At the moment, Baumgardner is one of he biggest names in women’s boxing. And a victory Saturday night at Detroit’s Masonic Temple would only improve her already impressive reputation. What’s more, Baumgardner, doesn’t necessarily see the loss to Linardatou as an entirely negative thing. “It was needed for growth,” she says, “and I want people to recognize what growth looks like; it’s ugly, and it hurts. But there’s light at the end of the tunnel and it tells a story.” It’s a healthy way to view things, frankly, especially now, when the sport seems to finally be emerging from the ridiculous belief that a loss is a reputation destroyer.

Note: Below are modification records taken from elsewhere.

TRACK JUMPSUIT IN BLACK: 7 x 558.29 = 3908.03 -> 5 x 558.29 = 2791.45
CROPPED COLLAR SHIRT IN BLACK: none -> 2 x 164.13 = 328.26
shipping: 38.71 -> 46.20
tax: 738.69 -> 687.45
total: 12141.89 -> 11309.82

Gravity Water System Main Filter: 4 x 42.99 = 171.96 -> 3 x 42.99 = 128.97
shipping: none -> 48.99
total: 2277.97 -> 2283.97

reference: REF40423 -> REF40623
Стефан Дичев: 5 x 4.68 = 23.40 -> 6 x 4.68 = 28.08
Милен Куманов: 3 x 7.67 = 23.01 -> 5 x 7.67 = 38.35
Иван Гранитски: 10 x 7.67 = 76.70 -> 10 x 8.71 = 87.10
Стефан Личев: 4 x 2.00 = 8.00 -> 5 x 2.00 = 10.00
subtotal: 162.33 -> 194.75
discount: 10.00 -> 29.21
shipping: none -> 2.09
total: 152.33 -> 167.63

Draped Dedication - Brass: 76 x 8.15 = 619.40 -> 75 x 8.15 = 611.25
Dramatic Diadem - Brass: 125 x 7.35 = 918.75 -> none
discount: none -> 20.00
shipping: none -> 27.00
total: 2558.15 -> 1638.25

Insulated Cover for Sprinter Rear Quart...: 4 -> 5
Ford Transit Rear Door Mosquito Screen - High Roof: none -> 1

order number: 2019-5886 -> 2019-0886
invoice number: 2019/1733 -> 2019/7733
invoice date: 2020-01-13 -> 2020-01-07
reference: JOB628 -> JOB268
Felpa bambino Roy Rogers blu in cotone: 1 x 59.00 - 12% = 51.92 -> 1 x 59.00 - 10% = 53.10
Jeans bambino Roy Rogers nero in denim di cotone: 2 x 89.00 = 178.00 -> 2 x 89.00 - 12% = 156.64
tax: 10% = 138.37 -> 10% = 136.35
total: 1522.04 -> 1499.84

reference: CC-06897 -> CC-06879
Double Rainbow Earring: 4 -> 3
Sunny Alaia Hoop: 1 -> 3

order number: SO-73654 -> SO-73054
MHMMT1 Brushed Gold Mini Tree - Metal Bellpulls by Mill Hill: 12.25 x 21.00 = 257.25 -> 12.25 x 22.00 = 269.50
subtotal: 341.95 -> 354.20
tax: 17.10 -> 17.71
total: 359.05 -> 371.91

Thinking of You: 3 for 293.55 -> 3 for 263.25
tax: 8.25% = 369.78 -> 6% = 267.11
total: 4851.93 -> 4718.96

“I wanted to show people that a loss doesn’t have to be a bad thing,” says Baumgardner. “I got to see at that given time, what it would have looked like had I won because I saw her career; she became a world champion after that. And I thought ‘wow, that could have been me’ but everything comes back full circle, and I am happy everything played out the way it was supposed to as now I’m undisputed and fighting her in my backyard. I keep thinking how the fight is going to play out, it will be spectacular, it will give me the feeling that this is what I have been waiting for and I am going to punish her.”
Ultimately, Baumgardner wants to make it clear to everyone – especially Linardatou – that she’s grown from the fighter she once was. “I want her to know that she is in with someone that isn’t the same fighter that she fought five years ago,” Baumgardner says. “I chose her. I could have fought anyone, but I chose her. She’s hungry and she should be. She has fought some great fighters, and she’s pumped that she’s beaten me before, that drives her, but she has no idea. After the first fight she came up to me and said you are the hardest fighter I’ve ever fought. If she thinks I hit hard then, just wait until she gets this work. You are in there with a dog, and I am going to punish you.”